The plaintiffs in his case — some underage at the time of the alleged abuses —said Epstein's "recruiters" approached them outside their schools or at their workplaces.
Prosecutors accuse Maxwell of taking girls as young as 14 under her wing starting in the mid-1990s, later cajoling them into offering Epstein nude massages and sex acts.
She's also alleged to have sometimes participated in abusing the girls at her London home and at Epstein's various luxury US properties.
One indictment passage describes how Maxwell would stay in the room as Epstein abused minors, which "helped put the victims at ease because an adult woman was present."
Gilded it-girl
Maxwell's name was thrust into the spotlight in 1991 when her father — a British media tycoon who also spent six years as a member of parliament — went overboard off his yacht, which he had christened "Lady Ghislaine" after his beloved youngest daughter.
Rumors churned following the apparent accidental drowning of the Czechoslovakian-born businessman, along with details of his financial misdeeds at Mirror Group Newspapers that tarnished the family name.
But it didn't stop Maxwell's life of opulence: she revamped her image in Manhattan and became a regular on the glitterati's party circuit.
Her circle included Britain's Prince Andrew, former US president and real estate baron Donald Trump and the Clinton family.
A Vanity Fair writer in 2011 described the socialite as "always the most interesting, the most vivacious, the most unusual person in any room."
Maxwell was an avid scuba diver and pilot, founding a now-dissolved environmental charity, the TerraMar Project.
It's unclear how she met Epstein, whom she reportedly dated for a time in the 1990s before forming a close friendship.
A 2003 Vanity Fair article said Maxwell was the ringleader of much of Epstein's life, with the hedge fund manager describing her as his "best friend."
'Villain'
The six-count indictment against Maxwell followed years of accusations against her, with a New York FBI agent branding her a "villain." She has denied any wrongdoing.
The holder of multiple passports, authorities deem Maxwell a flight risk, repeatedly denying her bail.

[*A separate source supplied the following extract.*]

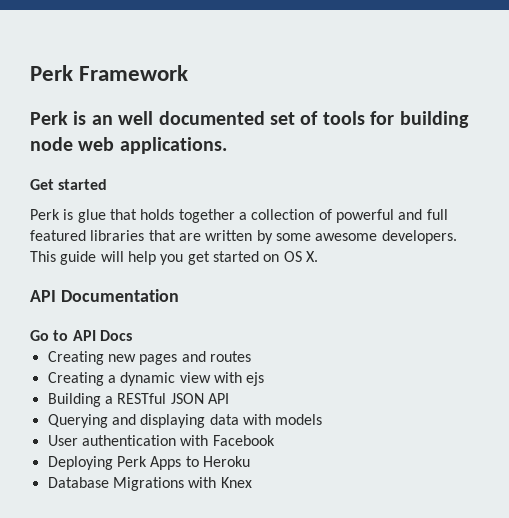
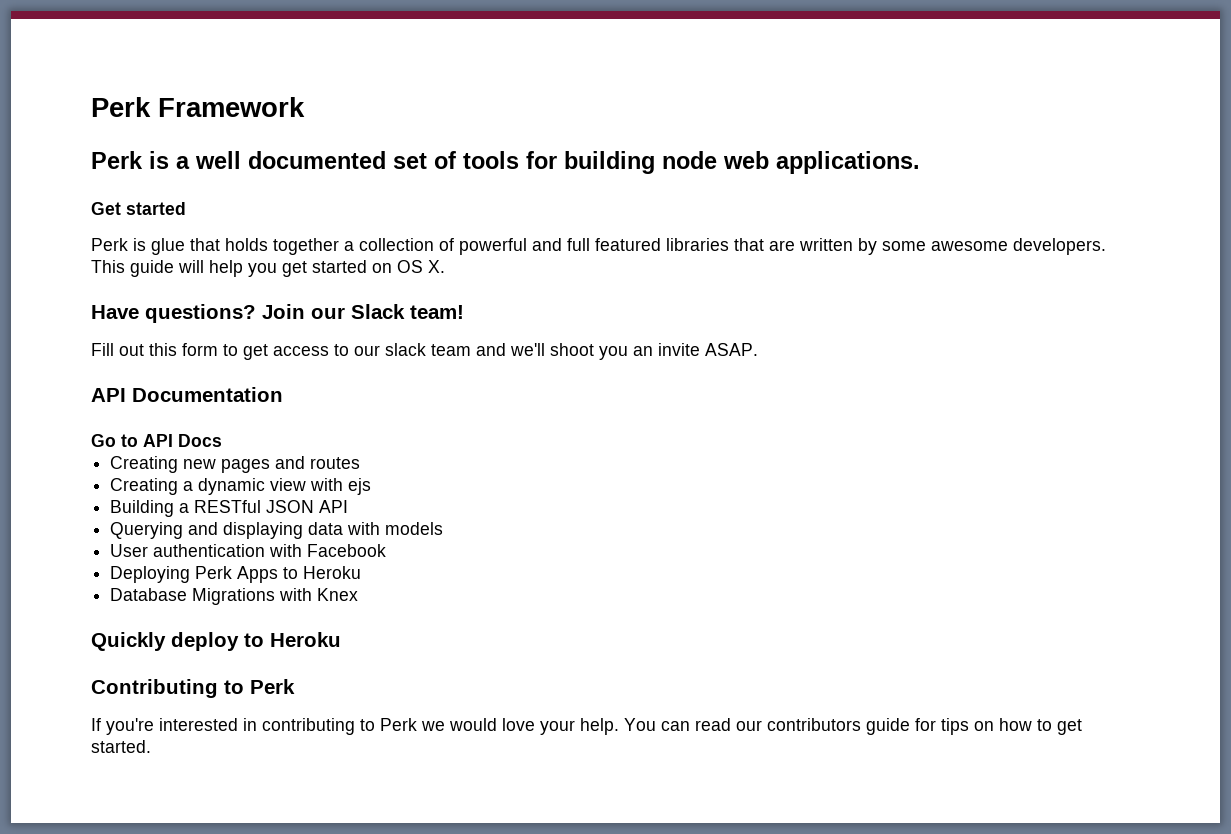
[91,115,113,125] an -> [176,156,190,169] a
(318, 256) none -> [91,304,464,323] [91,343,758,360] // Have questions? Join our Slack team! // Fill out this form to get access to our slack team and we'll shoot you an invite ASAP.
(252, 482) none -> [91,632,341,651] [91,679,295,698] [91,718,1082,735] [91,740,151,753] // Quickly deploy to Heroku // Contributing to Perk // If you're interested in contributing to Perk we would love your help. You can read our contributors guide for tips on how to get started.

She's lodged complaints about the conditions at the Metropolitan Detention Center in Brooklyn, where she's been held for over a year in isolation, including with United Nations human rights offcials.
Her legal team says the unsanitary conditions have left her frail and unwell.
But during jury selection earlier this month, she appeared looking relatively sleek in a black turtleneck and gray pants, the dark hair she complained of losing in prison once again shiny.
Her defense is expected to concentrate on discrediting the four women referred to in the indictment.
But according to prosecutors, it's Maxwell who's mastered the art of manipulation.
"She pretended to be a woman they could trust," Manhattan's lead federal prosecutor has said.
"All the while, she was setting them up to be abused."